Así armamos Expreso, un taller colaborativo en el patio trasero del Hogar de Cristo. No nos movimos de ahí, porque el lugar de los pobres en Chile sigue siendo el patio trasero. Mi objetivo es que salgan de ahí.
Cada tabla tiene mucho valor agregado y ninguna se vendió por lástima. A la persona que me dijo “yo te compro, pero no te preocupís, quédate con la tabla”, yo le dije “no te preocupís, quédate con tu plata”. No ofendas al viejo y no me ofendas a mí, porque esto es trabajo.
El taller funciona los lunes y miércoles, pero ellos me piden que sea todos los días. Quieren trabajar más y demostrarle al mundo que son secos. Cuando tienes 80 años y sabes que te quedan uno, dos o con suerte cinco años, hay una urgencia.
Cuando empezaron a salir más tablas y ganamos más plata empecé a pagarles 10 mil pesos todos los miércoles. Con esa plata hacen lo que quieran. Lo que más me emocionó fue ver a un viejo salir corriendo a comprarse una prestobarba. Otro un copete, pero un copete rico, no esa porquería que les venden en los clandestinos y que los matan.

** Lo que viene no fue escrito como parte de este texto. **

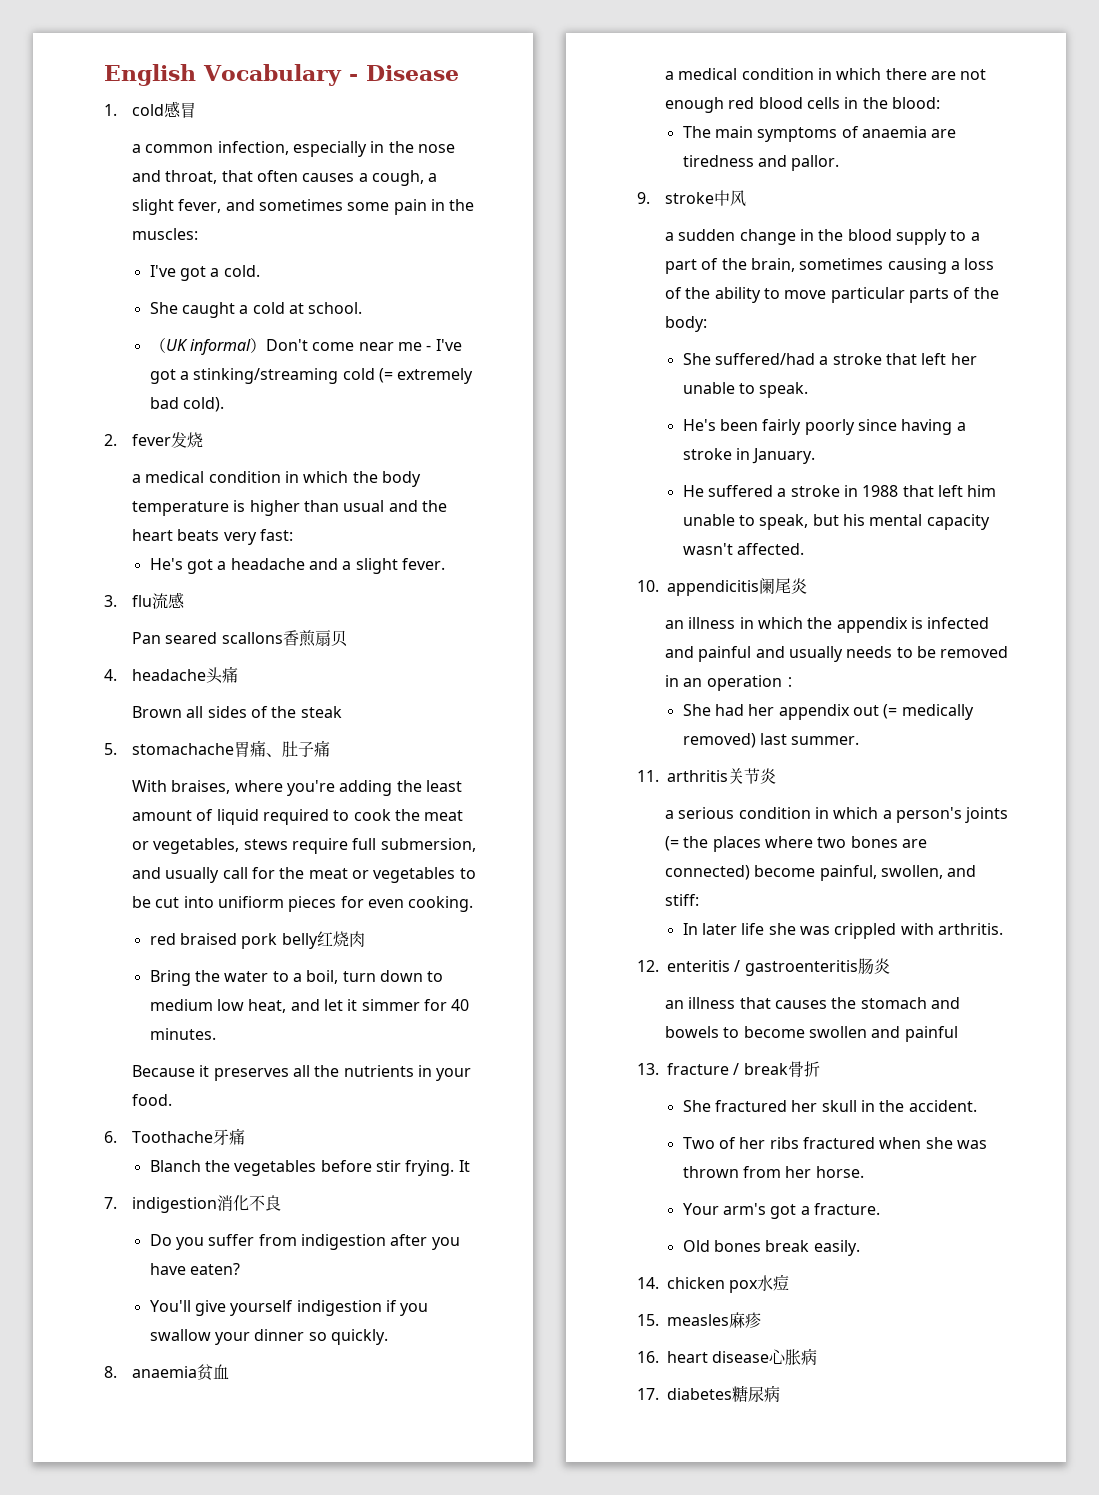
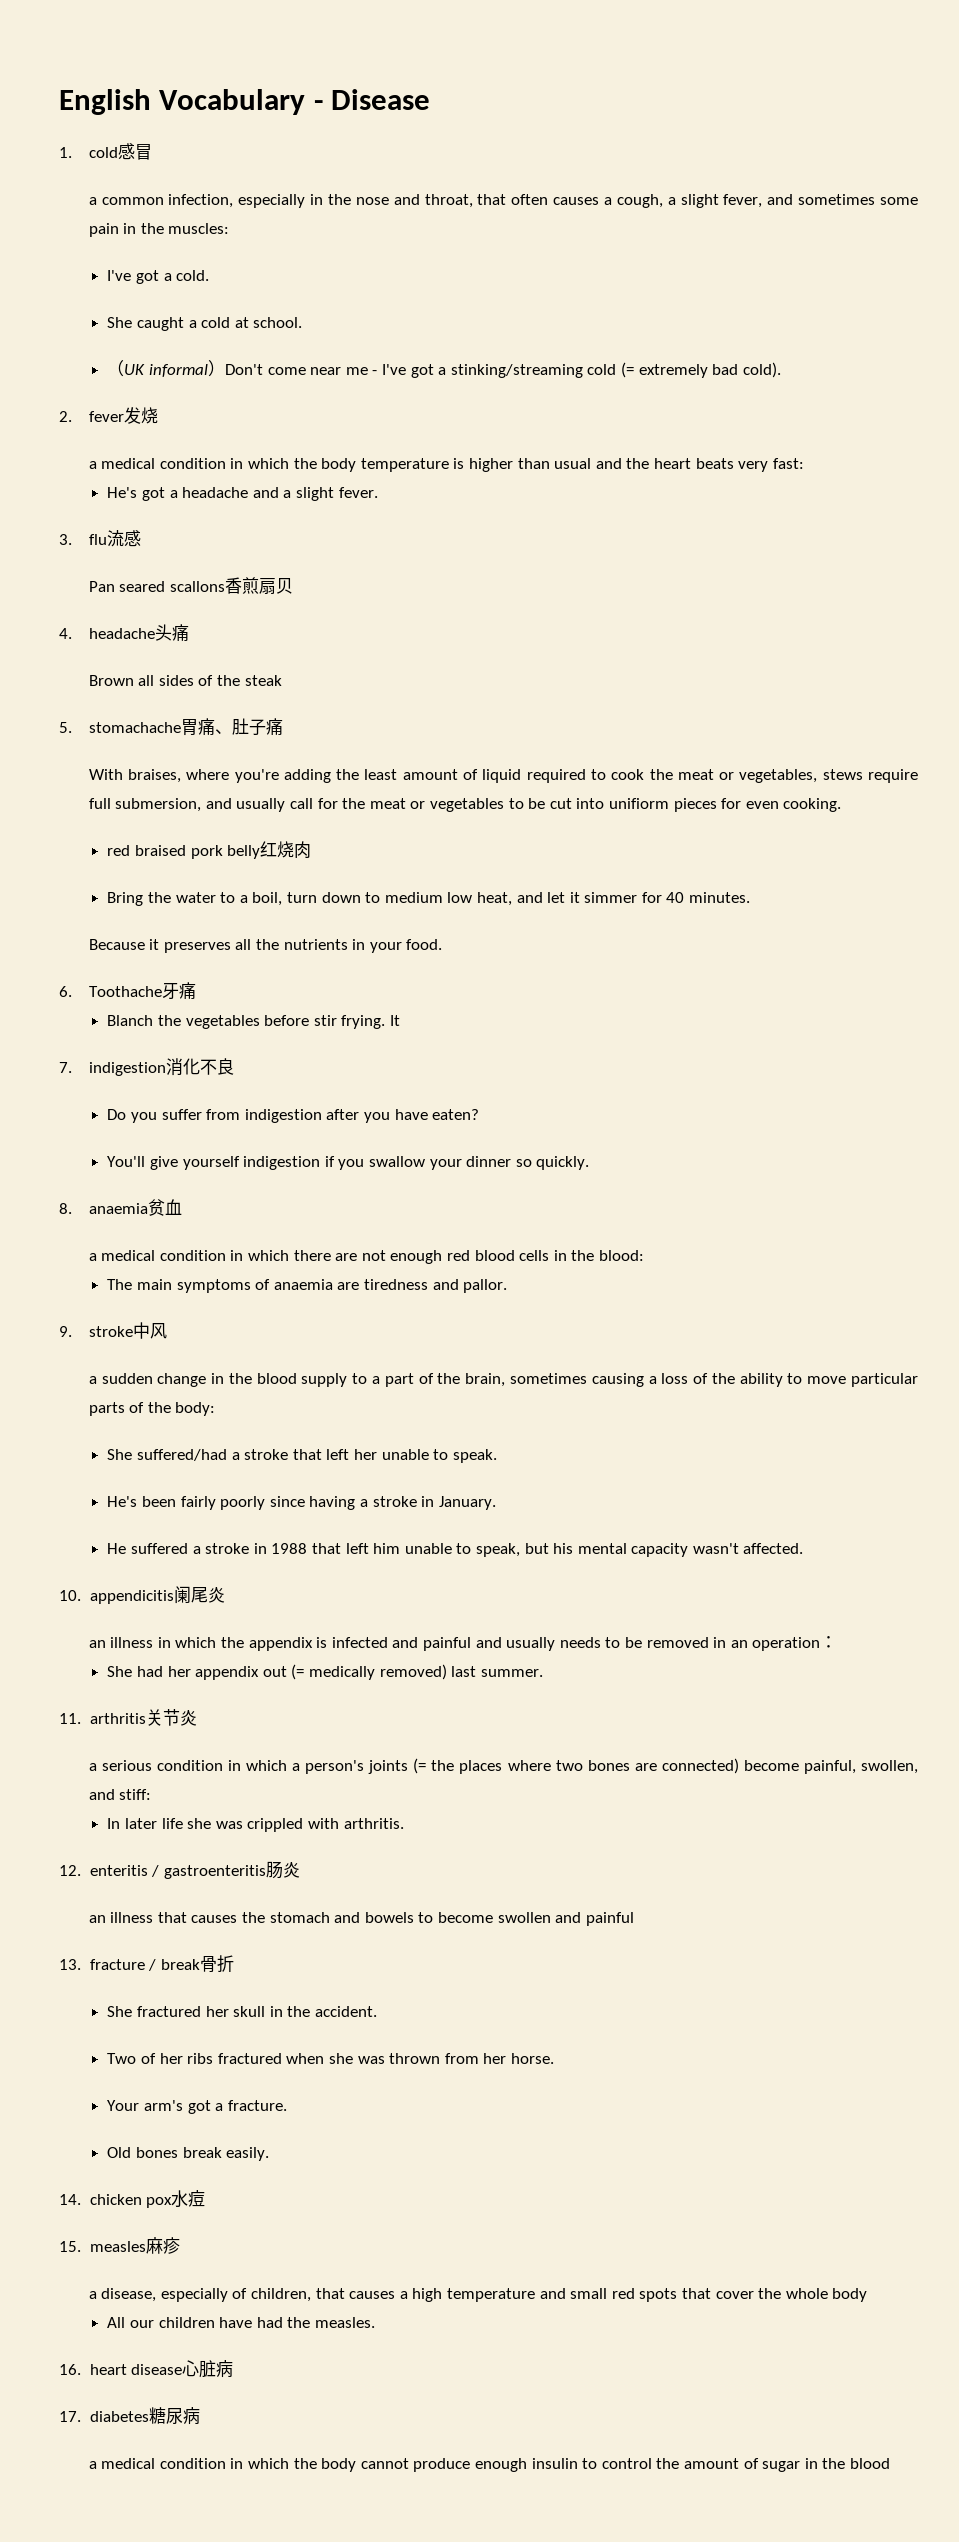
+ a disease, especially of children, that causes a high temperature and small red spots that cover the whole body
+ All our children have had the measles.
- 16. heart disease心胀病
+ 16. heart disease心脏病
+ a medical condition in which the body cannot produce enough insulin to control the amount of sugar in the blood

Con el tiempo me di cuenta de que es posible transformar la madera que está desechada y al viejo que está olvidado en la calle. Las dos cosas volvieron a recuperar su dignidad y esa persona que tenía barba, un pelo asqueroso y mocos se convertía en el príncipe que nunca debió dejar de ser.
Mi sueño es poder replicar esto en todos lados porque no es difícil. Con muy poco podemos devolverle a una persona su dignidad.
Si tuviera que volver atrás, cambiaría una sola cosa: cuando me sumé como voluntaria debí ser más cuidadosa con mi familia. Debí respetar su derecho a opinar sobre esto.
Hay un viejo que se llama Nelson y fue uno de los huesos más duros de roer. Tiene un carácter de mierda. Él perdió a sus papás cuando era niño, pasó a la calle, de la calle a los rucos -estas cosas con cartones y plásticos donde duermen-, y del ruco al copete. Sólo tenía un hermano con el que había roto. Llegó a la hospedería del Hogar esperando morir. Se fue acercando a Expreso de a poco, con recelo, con mucha rabia, y de repente mostró que era talentoso con la madera. Poco a poco pasó de tomar siete días a la semana a uno sin tomar. Después dos, tres, cuatro. Recaía, estaba a punto de morir y después lo iba dejando de nuevo. Me conseguí el teléfono del hermano y le contaba: “Lleva cuatro días sin tomar”, “hizo una madera”, “hizo una cruz y se la regaló al capellán”. El hermano me contestaba frustrado: “¿Para qué confiai en él si te va a defraudar?”. Hace un año Nelson dejó el copete. Entonces le di una responsabilidad: “De ahora en adelante, tú abres y cierras el taller”, y le pasé las llaves. Hace muy poco sacamos la personalidad jurídica de Expreso y tuvimos que formar un directorio, adivina quién está en el directorio. Esa vez Nelson lo llamó para contarle y su hermano estaba orgulloso de él. Ese día me acordé de lo que me dijo Pablo Walker al principio: “Si me ayudas a egresar a una sola persona, ganamos”.